By REBECCA BARRY
The chemistry between the four women on camera is heating up, thanks to the red fishnet-wearing, stiletto-teetering director: "Exaggerate your movements, Beaver. Make it sexy."
"I'm trying to have an orgasm back here."
"I want you baby," the one in a billowing scarf mouths into the artificial wind.
"Cut!"
This isn't your ordinary Kiwi film set. Nor is it a porn flick.
For one, the stars are rock'n'roll band the D4, and like director Greg Page, they're dressed in drag. For another, the band are only in the country long enough to shoot the music video for Ladies Man, (specifically for release in the UK), meaning they'll spend less than 48 hours in the country before heading to Australia, then on to New York.

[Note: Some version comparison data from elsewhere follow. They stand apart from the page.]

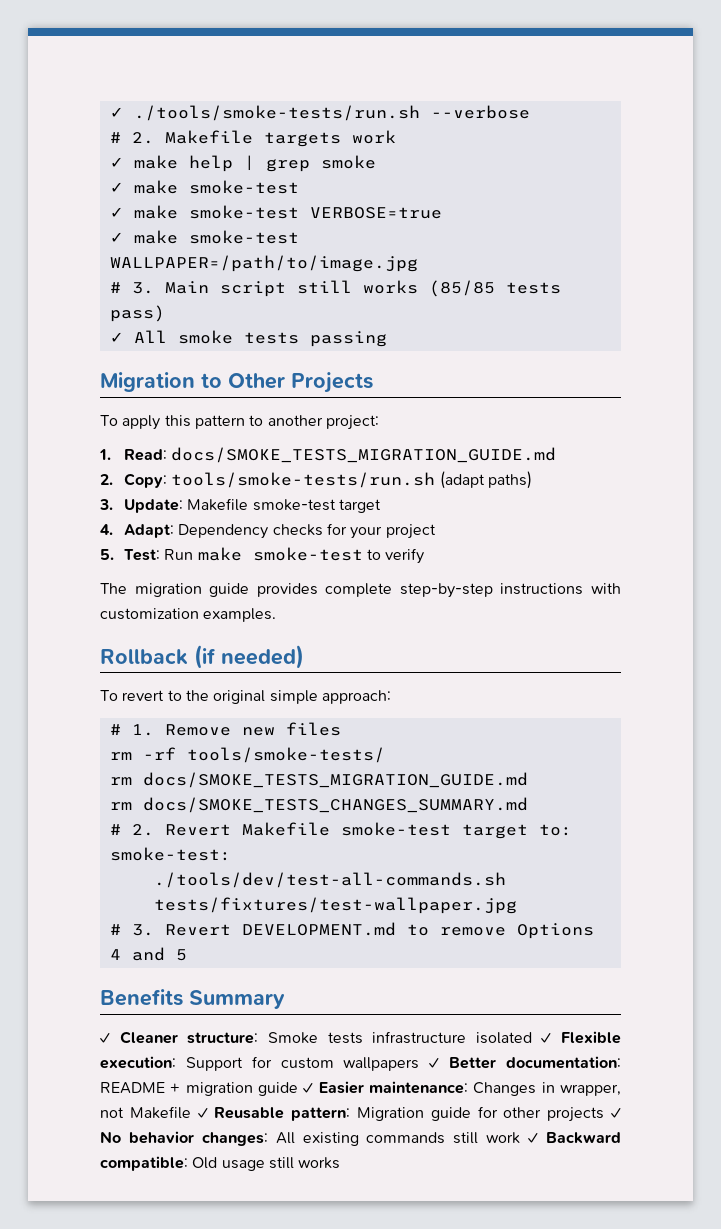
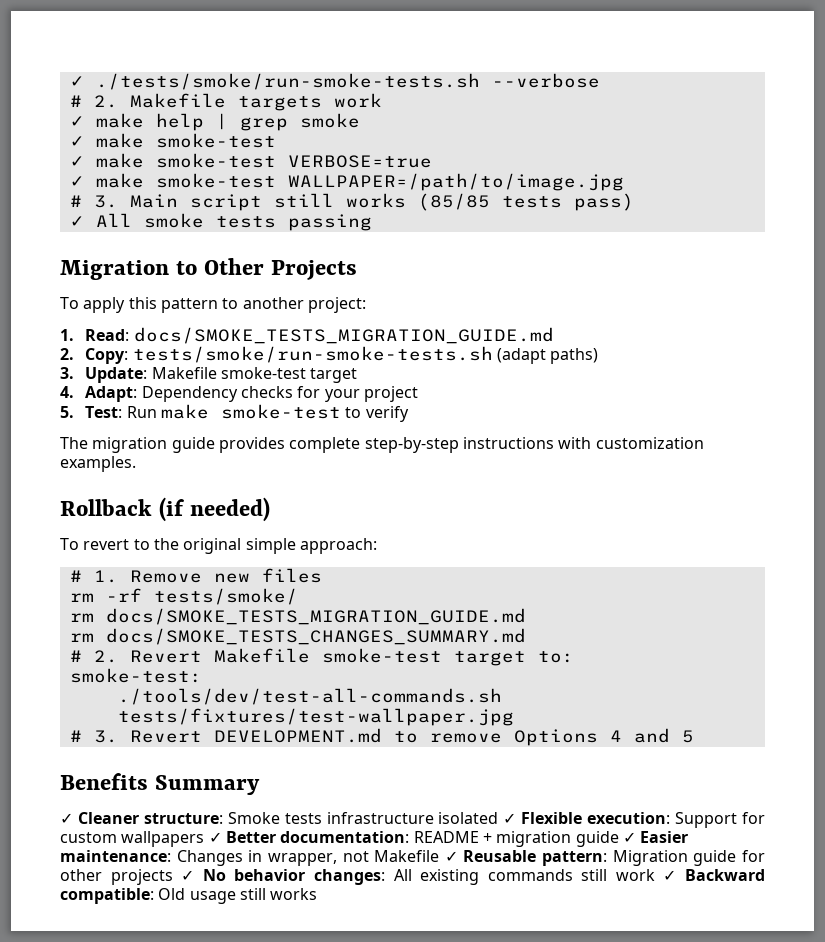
- ✓ ./tools/smoke-tests/run.sh --verbose
+ ✓ ./tests/smoke/run-smoke-tests.sh --verbose
- 2. Copy: tools/smoke-tests/run.sh (adapt paths)
+ 2. Copy: tests/smoke/run-smoke-tests.sh (adapt paths)
- rm -rf tools/smoke-tests/
+ rm -rf tests/smoke/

It's the kind of whirlwind travel the D4 is getting used to. Since releasing their debut album 6Twenty in 2001, Dion Palmer (vocals, guitar), Jimmy Christmas (guitar, vocals), Beaver Pooley (drums) and Vaughn Williams (bass) have made a name for themselves both here and abroad.
Today they're looking a little wan, because they've spent the past few months touring Europe and Australia, gracing the pages of the British music press, rubbing shoulders with the likes of Liam Gallagher and packing out gigs as far afield as Japan and Spain, and as prestigious as Britain's Glastonbury festival.

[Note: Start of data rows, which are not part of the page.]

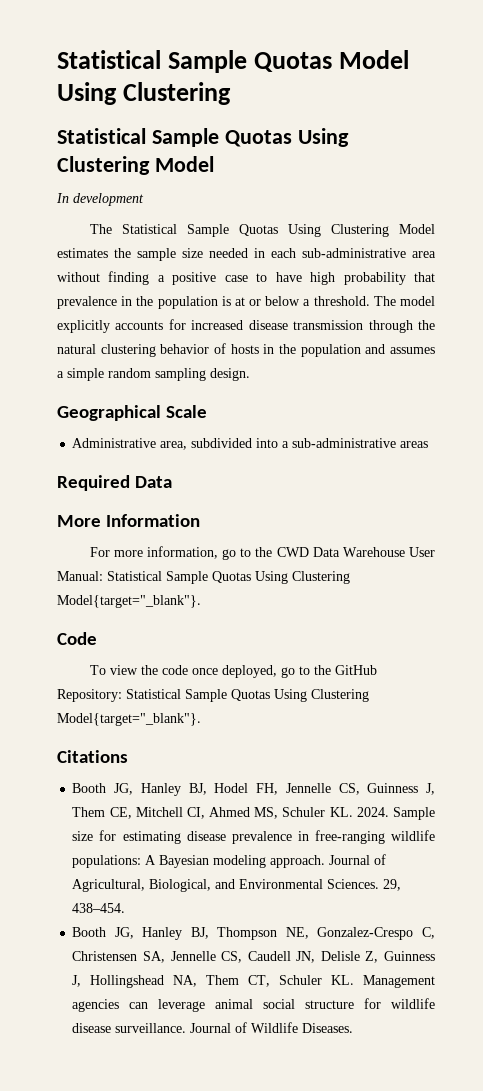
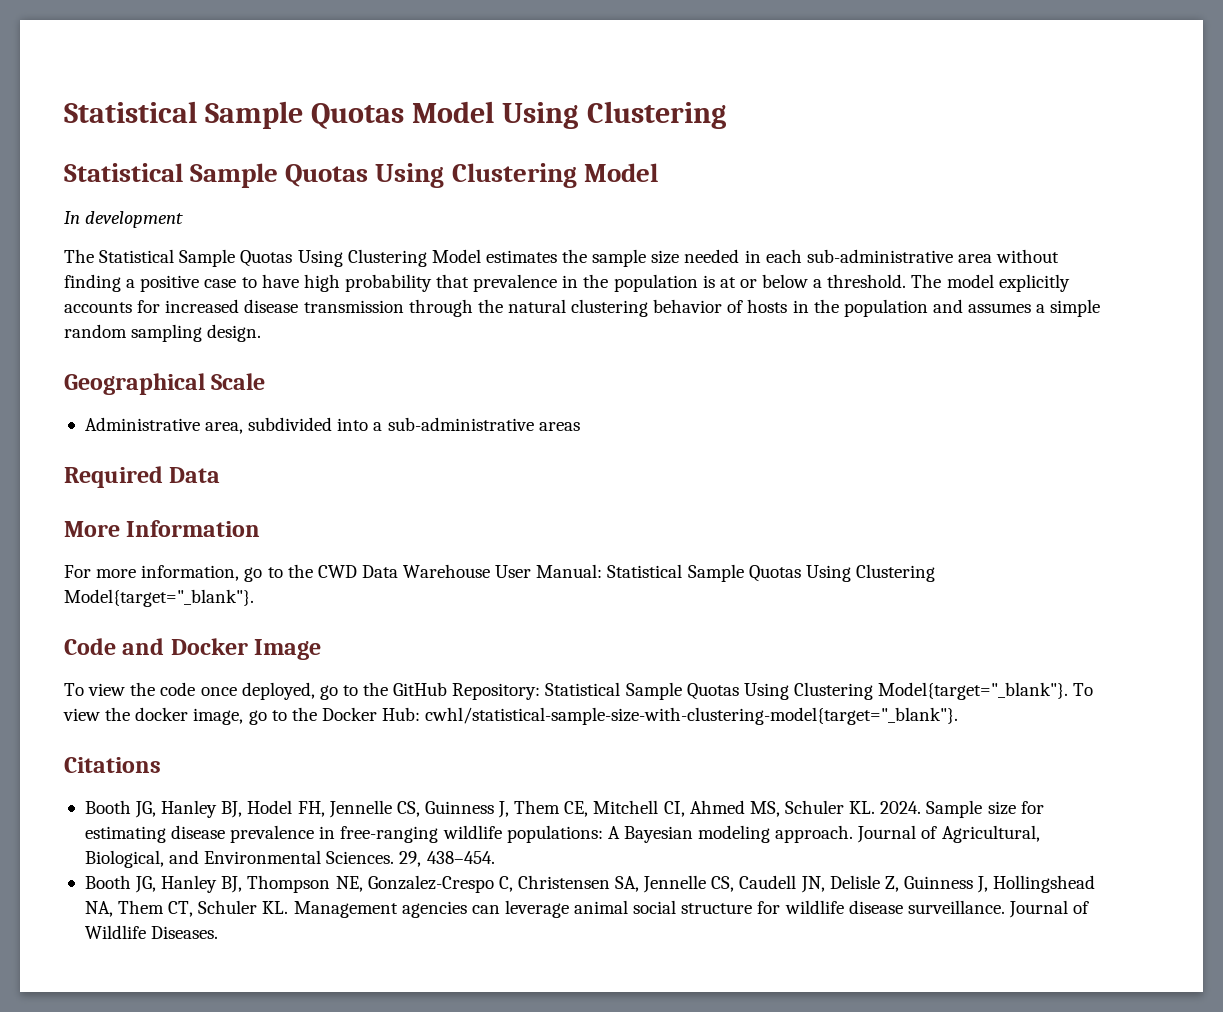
- Code
+ Code and Docker Image
+ To view the docker image, go to the Docker Hub: cwhl/statistical-sample-size-with-clustering-model{target="_blank"}.

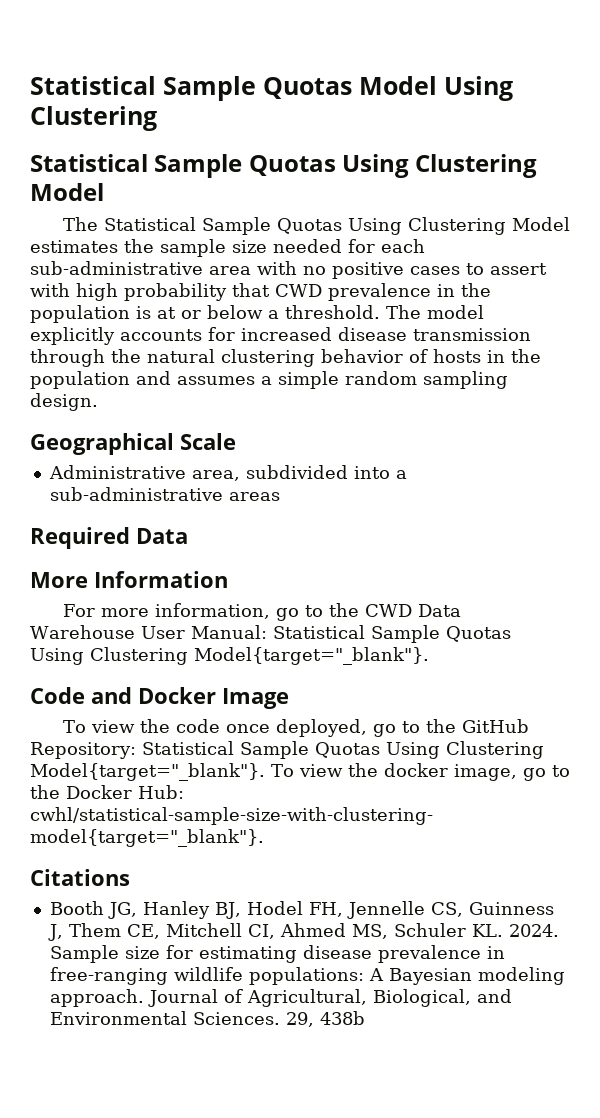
- In development
- The Statistical Sample Quotas Using Clustering Model estimates the sample size needed in each sub-administrative area without finding a positive case to have high probability that prevalence in the population is at or below a threshold.
+ The Statistical Sample Quotas Using Clustering Model estimates the sample size needed for each sub-administrative area with no positive cases to assert with high probability that CWD prevalence in the population is at or below a threshold.
- 29, 438–454.
- Booth JG, Hanley BJ, Thompson NE, Gonzalez-Crespo C, Christensen SA, Jennelle CS, Caudell JN, Delisle Z, Guinness J, Hollingshead NA, Them CT, Schuler KL. Management agencies can leverage animal social structure for wildlife disease surveillance. Journal of Wildlife Diseases.
+ 29, 438b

Even legendary BBC radio host John Peel has reportedly become a D4 fan. And they are often mentioned in the same breath as the Datsuns.
"The most exciting part is what's about to happen," says Palmer, who had always imagined himself as the frontman of a rock'n'roll band.
He's talking about their pending US tour, thanks to the band's most recent triumph: getting signed by Hollywood Records, an impressive addition to a growing roster of labels, including Flying Nun in New Zealand and Australia, Infectious Records in the UK, Play It Again Sam throughout Europe and Sony Music in Japan. Hollywood will release 6Twenty in the States in March and tour the band on the East and West coasts.
"[Hollywood] want to make us a priority and they've got deep pockets, so I'm looking forward to them treating us in the manner to which we'd like to become accustomed," quips Christmas, taking time out to embrace the fiancee he hasn't seen for two months.
Mark Ashbridge, managing director of Festival Mushroom Records (of which Flying Nun is a subsidiary), says the Hollywood contract is one of the biggest achieved by any New Zealand artist, also making it a big deal for a rock'n'roll band that has barely risen above underground status at home.
"It's a shame New Zealanders are a bunch of sheep," says Palmer.
"We've got things in our own backyard that are really good and yet we always tend to look overseas. We tend to ignore them."
Christmas: "Until somebody else validates them for us. People come and see us now who probably wouldn't have previously. But it's really great in another respect, because now we've got a wider profile."
The resurgence of garage rock has certainly helped. "It's a really amazing time to be in a rock'n'roll band," enthuses Christmas.
"We're fortunate in that when an opportunity presented itself, we had our shit together enough to go out and exploit it."
It wasn't always so easy. When the D4 formed three years ago they financed their own trips to Australia, Japan and the States. The fans came not only to hear the raw energy of the D4's party anthems, but to see them physically rocking out.
Take their recent gig at Southampton, for instance, during which Palmer jumped off the sound-mixing desk and landed on a pint glass.
"There was just blood everywhere," says Christmas. "It was quite cool. At the end of the show he left to go to the emergency room. It looked like someone had slaughtered a goat."
Palmer says incidents like that aren't deliberate - they happen because he gets caught up in the moment.
"We've done well because we're a good band and because we've worked very hard and we've been very simple-minded about what we've wanted to achieve," says Christmas.
"We've never allowed anybody to tell us what to do and to tell us that we can't do anything."
Even if it includes wearing makeup.
* The D4 play the blue stage (main stadium) at 3.30pm.